An exact, word-for-word copy of the entries is required, beginning at the line that contains "-54,7 +54,7 @@" and ending at the last line, both included.
+++++
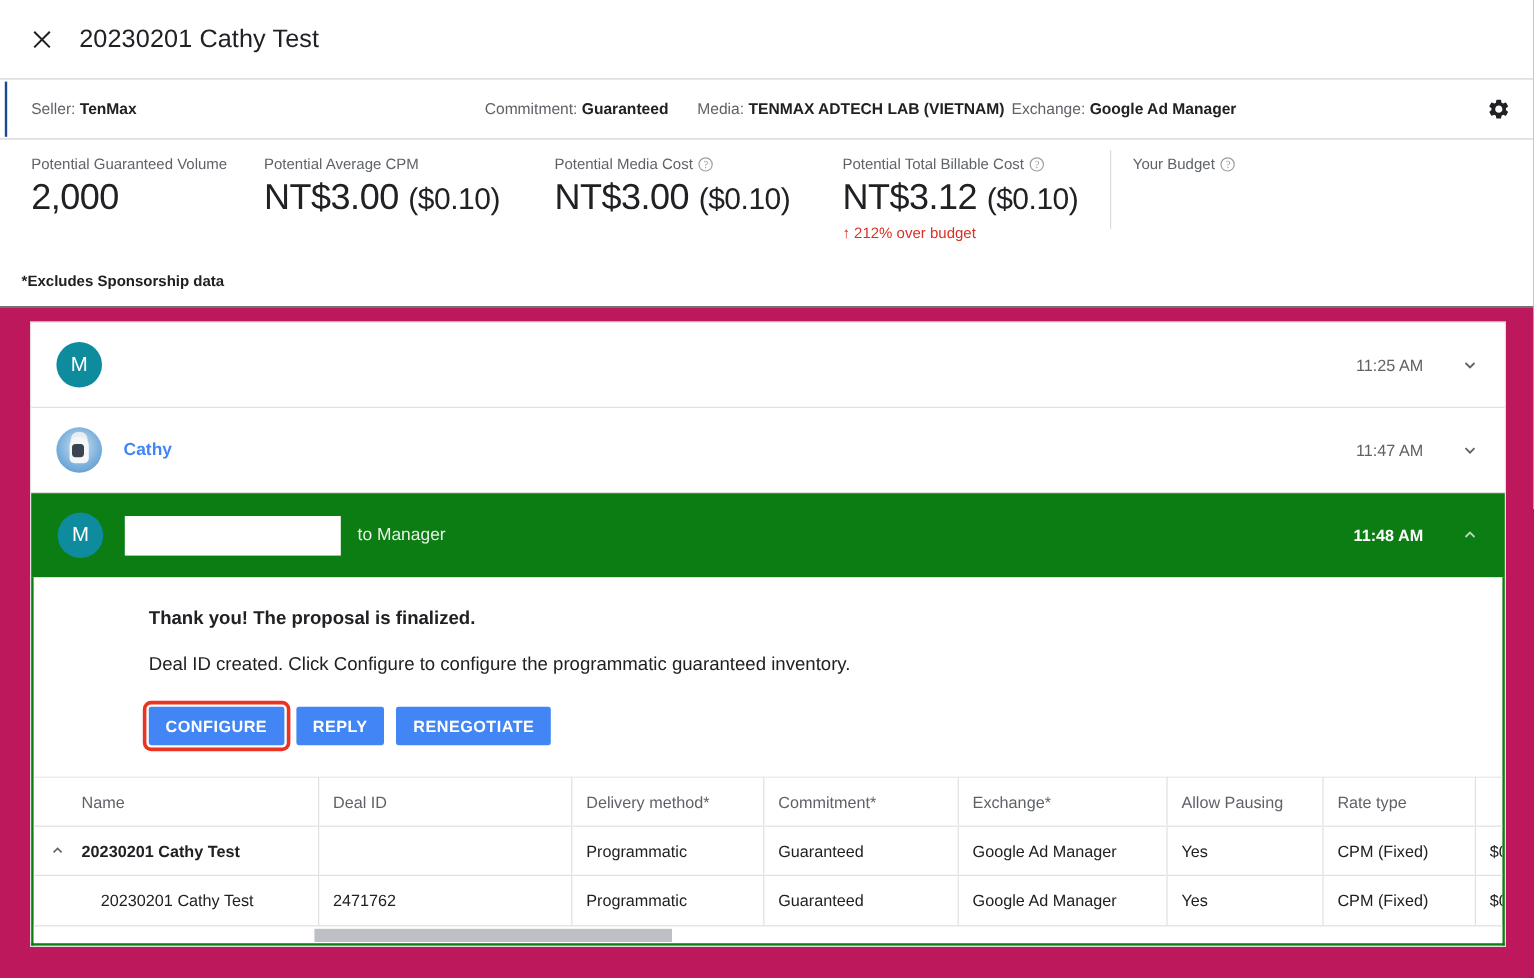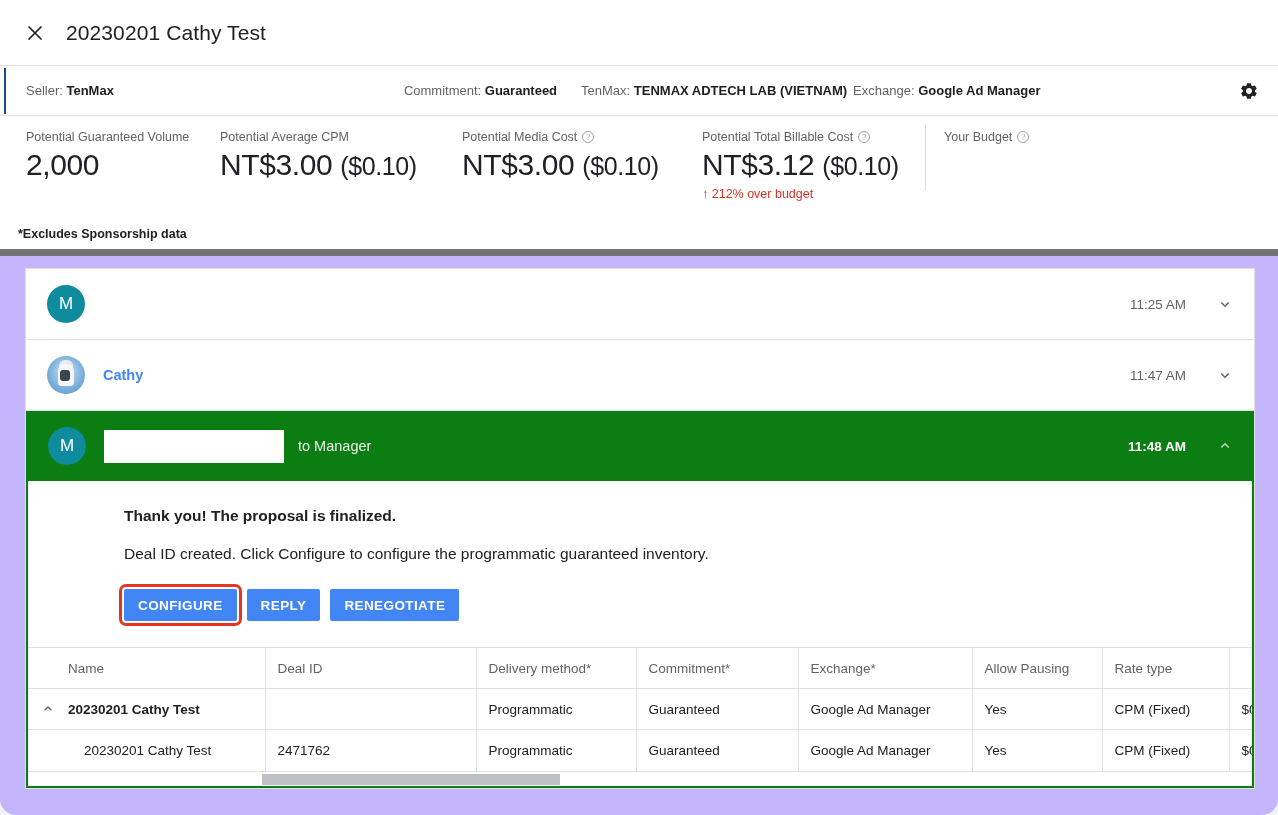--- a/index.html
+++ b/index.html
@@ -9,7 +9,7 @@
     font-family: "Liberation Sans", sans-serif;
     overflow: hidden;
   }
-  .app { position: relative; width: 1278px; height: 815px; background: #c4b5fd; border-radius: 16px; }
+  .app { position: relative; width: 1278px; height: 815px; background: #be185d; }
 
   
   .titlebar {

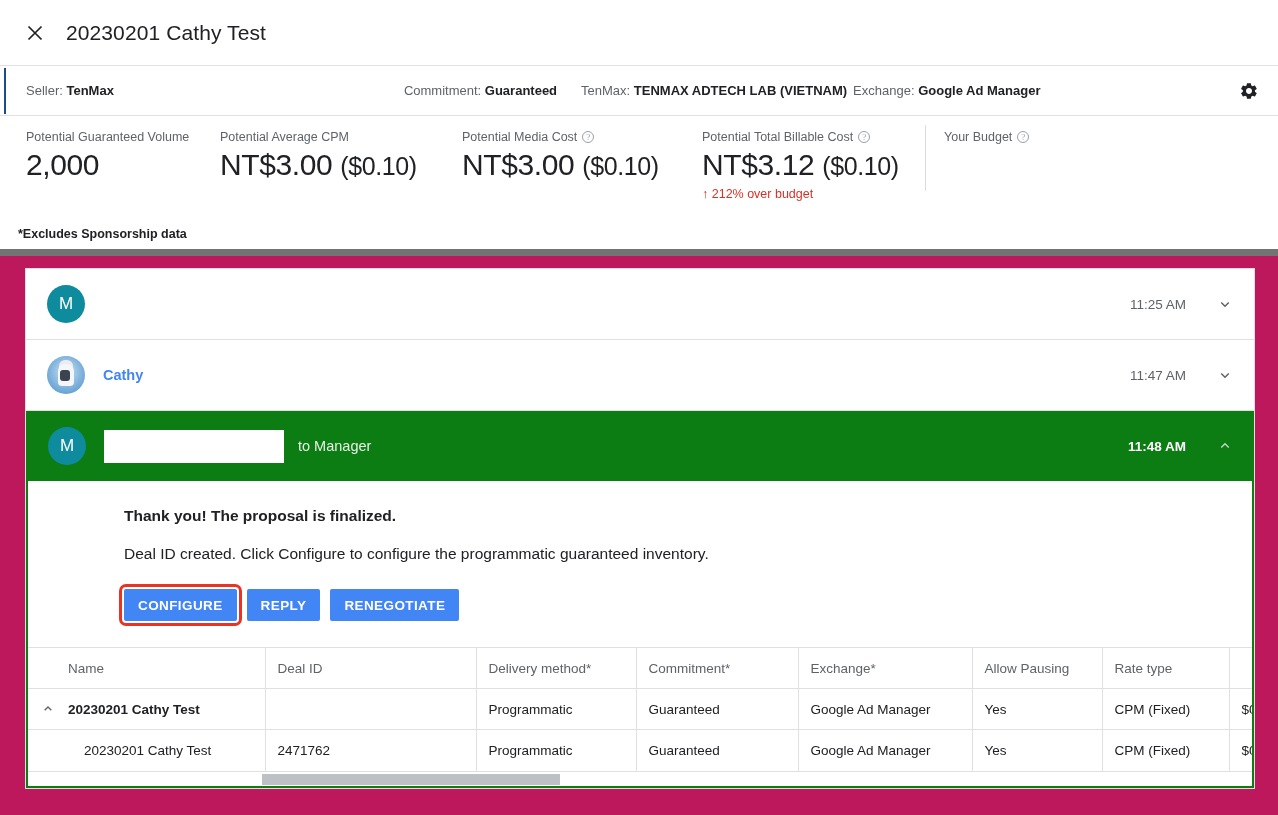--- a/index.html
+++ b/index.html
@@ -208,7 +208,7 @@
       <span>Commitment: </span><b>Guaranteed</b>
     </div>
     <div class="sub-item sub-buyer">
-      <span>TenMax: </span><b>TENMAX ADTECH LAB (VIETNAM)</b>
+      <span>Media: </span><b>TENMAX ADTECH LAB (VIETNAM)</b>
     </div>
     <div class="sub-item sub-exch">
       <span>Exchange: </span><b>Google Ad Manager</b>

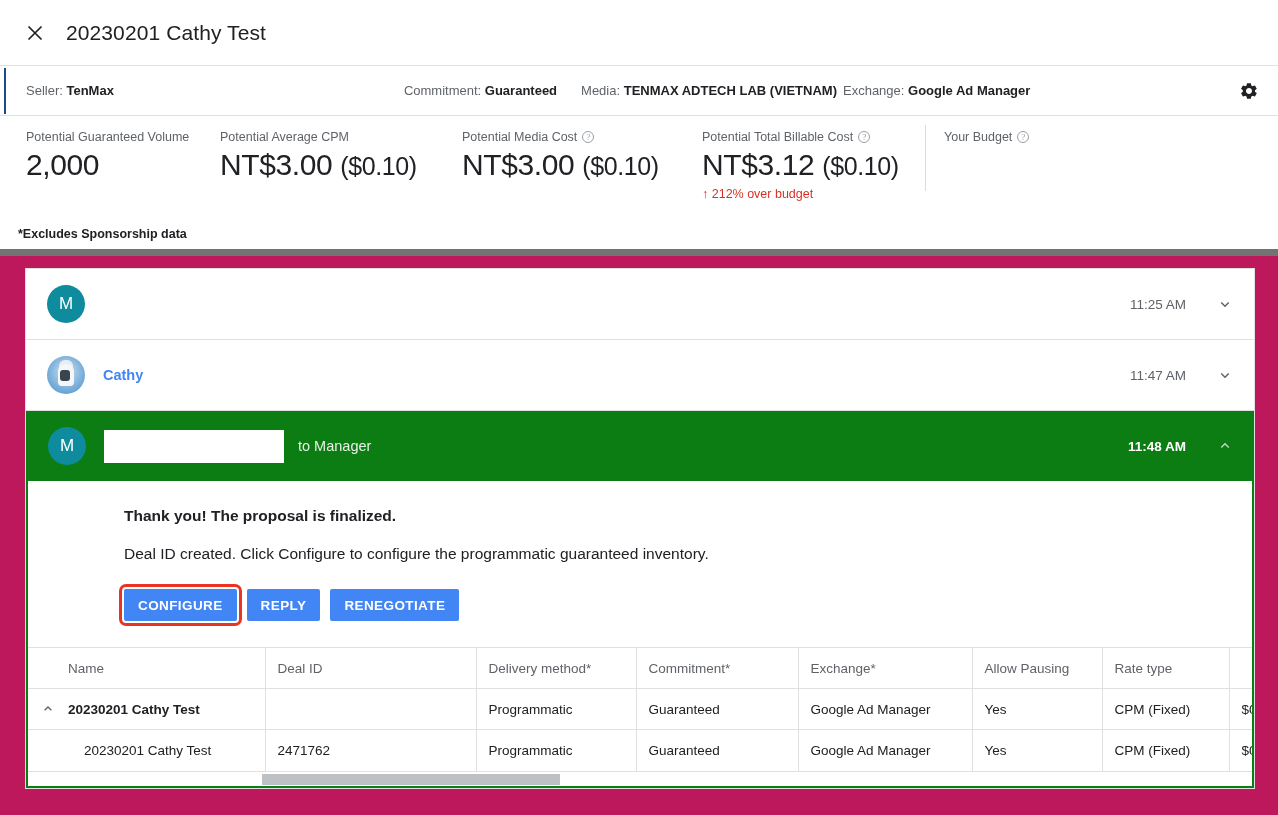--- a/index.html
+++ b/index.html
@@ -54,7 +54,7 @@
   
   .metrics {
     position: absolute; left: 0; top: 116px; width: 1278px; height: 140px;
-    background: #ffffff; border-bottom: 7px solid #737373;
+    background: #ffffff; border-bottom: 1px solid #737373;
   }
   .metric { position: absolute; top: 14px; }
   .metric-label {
+++++
### [ANSWER TO THE PROBLEM]
@@ -54,7 +54,7 @@
   
   .metrics {
     position: absolute; left: 0; top: 116px; width: 1278px; height: 140px;
-    background: #ffffff; border-bottom: 7px solid #737373;
+    background: #ffffff; border-bottom: 1px solid #737373;
   }
   .metric { position: absolute; top: 14px; }
   .metric-label {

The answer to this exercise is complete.